Что я мог возразить своим друзьям? Ничего.
— У Нади был? — желая как-то ободрить меня, спросил наконец Костовский.
— Был.
— С дядей Мишей? — включился в разговор Китаев.
— Да.
— Ну и как она?
— Да ничего хорошего. — Я вспомнил бледное лицо Нади, ее вымученную улыбку и покусанные от боли губы. На сердце стало еще тоскливее.
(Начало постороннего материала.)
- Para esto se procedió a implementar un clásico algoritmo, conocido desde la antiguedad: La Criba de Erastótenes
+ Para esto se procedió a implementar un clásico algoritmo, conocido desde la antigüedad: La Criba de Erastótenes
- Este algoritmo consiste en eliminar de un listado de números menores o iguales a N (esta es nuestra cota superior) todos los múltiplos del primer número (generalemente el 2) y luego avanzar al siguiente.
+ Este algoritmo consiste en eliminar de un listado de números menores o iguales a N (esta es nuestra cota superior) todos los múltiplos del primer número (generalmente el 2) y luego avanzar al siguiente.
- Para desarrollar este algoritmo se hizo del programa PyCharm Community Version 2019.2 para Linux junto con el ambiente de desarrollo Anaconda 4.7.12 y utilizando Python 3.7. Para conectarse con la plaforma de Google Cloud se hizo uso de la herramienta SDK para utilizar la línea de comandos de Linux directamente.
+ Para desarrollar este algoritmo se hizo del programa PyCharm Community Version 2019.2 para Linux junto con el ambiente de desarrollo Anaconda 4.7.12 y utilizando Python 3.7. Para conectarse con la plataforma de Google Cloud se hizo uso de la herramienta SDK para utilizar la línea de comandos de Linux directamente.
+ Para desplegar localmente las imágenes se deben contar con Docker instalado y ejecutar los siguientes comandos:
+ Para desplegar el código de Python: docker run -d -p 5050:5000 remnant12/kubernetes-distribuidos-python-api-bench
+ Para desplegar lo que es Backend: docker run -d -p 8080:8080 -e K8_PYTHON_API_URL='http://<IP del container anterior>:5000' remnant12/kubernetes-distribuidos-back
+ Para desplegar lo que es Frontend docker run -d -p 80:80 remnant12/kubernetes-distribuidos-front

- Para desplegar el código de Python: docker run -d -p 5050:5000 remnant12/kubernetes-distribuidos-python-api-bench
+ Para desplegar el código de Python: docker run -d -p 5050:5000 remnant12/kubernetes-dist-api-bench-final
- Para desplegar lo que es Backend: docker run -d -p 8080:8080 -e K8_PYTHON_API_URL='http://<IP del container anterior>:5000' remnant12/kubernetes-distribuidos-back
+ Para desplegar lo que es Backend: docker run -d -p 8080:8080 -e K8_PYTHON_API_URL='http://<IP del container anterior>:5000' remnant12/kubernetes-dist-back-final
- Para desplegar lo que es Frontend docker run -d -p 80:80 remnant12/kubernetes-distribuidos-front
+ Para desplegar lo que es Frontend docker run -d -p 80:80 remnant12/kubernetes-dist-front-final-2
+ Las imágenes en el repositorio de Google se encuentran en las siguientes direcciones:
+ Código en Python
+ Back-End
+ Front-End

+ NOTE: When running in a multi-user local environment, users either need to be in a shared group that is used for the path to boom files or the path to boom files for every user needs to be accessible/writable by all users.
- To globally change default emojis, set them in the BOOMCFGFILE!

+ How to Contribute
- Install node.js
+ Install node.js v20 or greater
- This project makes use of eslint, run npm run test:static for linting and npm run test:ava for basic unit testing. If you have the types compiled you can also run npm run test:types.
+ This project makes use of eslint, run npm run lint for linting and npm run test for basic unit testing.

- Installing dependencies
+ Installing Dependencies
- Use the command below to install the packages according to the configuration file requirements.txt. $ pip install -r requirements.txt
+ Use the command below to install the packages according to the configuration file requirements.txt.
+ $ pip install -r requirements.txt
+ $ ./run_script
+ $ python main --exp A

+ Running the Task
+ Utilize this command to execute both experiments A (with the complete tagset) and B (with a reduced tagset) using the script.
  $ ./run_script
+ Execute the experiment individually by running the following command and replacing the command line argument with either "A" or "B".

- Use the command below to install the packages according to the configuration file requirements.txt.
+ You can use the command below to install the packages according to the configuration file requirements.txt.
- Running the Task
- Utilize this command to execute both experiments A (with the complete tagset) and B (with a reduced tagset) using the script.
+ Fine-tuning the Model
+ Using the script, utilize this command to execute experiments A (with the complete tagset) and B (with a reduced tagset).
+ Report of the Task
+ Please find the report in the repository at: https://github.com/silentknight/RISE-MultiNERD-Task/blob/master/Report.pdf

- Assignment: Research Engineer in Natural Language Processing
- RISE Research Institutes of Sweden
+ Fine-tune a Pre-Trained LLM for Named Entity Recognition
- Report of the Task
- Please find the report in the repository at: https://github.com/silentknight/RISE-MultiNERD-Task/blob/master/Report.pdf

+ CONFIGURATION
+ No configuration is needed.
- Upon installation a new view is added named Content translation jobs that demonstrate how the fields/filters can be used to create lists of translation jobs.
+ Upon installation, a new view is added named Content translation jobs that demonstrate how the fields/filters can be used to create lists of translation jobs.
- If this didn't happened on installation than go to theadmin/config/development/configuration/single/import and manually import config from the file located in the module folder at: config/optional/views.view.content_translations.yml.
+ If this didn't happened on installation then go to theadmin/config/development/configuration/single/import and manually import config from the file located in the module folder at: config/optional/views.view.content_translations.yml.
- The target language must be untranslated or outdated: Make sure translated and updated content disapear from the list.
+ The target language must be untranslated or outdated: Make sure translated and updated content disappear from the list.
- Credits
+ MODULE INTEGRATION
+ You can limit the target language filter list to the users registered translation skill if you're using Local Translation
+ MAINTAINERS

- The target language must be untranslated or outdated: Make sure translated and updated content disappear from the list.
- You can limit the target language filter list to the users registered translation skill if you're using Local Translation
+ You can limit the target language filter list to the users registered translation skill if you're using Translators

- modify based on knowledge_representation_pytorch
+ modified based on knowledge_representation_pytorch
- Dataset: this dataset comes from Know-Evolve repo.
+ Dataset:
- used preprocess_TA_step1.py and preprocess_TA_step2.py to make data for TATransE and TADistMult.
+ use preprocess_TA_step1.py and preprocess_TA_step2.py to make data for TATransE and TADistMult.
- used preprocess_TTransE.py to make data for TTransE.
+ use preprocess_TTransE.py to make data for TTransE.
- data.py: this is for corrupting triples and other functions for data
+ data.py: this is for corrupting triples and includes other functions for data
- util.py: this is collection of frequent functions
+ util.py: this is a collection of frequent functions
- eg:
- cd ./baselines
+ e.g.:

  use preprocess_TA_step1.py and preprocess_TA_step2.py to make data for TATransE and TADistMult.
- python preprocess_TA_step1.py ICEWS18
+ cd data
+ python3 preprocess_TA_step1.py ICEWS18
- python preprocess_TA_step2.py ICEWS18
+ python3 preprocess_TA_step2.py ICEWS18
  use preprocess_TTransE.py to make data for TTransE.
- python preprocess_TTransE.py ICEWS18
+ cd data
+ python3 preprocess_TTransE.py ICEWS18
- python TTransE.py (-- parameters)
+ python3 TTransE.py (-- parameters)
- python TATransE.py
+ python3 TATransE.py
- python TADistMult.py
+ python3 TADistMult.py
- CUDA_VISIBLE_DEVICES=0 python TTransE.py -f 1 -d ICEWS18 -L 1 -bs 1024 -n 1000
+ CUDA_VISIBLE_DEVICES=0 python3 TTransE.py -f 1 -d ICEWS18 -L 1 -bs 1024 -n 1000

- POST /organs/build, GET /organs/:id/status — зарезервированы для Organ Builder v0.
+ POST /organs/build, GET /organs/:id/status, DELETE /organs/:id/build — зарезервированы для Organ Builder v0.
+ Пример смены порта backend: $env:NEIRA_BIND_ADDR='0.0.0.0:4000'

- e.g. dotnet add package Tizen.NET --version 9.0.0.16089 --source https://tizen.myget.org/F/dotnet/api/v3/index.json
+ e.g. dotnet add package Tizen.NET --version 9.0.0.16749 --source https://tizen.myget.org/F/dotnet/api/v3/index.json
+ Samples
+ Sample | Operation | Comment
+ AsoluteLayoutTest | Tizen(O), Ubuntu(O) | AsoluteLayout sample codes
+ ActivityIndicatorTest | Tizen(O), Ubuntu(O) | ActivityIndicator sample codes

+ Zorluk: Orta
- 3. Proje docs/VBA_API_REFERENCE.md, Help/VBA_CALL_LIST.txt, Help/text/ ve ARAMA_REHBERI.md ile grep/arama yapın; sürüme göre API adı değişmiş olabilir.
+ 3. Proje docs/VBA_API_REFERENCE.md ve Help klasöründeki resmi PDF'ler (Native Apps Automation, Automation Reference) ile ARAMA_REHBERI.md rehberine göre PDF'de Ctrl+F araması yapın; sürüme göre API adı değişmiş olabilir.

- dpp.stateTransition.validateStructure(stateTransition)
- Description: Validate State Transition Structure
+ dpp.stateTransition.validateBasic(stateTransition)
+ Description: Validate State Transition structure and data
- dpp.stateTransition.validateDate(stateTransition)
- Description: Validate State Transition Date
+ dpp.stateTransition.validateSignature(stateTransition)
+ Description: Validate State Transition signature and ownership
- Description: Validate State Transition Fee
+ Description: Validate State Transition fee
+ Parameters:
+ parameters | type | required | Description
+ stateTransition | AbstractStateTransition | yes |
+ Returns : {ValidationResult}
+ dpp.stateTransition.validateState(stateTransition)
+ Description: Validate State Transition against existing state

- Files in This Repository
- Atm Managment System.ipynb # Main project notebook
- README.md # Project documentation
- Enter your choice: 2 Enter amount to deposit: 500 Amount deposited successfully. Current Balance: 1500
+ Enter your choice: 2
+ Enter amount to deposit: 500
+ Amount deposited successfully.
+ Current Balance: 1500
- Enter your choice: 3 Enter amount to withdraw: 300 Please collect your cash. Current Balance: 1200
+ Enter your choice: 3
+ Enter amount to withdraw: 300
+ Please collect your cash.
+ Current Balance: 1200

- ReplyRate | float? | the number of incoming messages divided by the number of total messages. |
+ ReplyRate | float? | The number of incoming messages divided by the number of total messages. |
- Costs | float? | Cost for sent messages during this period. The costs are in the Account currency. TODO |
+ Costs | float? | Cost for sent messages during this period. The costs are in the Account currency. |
Ее тихий голос и слова о Ванюхине снова и снова звучали в моих ушах. — Вы знаете, что она мне сказала о Ванюхине? — обратился я к друзьям.
— Что? — спросили они почти одновременно.
— Она мне сказала, что когда он замахнулся на нее ножом и она увидела его глаза, то подумала, что это какой-то недочеловек.
— Правильно, — согласился Китаев.
— Верное определение, — подтвердил и Костовский, — поэтому нам нужно не есть, не спать, а любыми путями изловить этого подонка. Страшно подумать, что он еще может натворить.
— Только уже мы тебя от себя ни на шаг, — добавил Юра, обращаясь ко мне.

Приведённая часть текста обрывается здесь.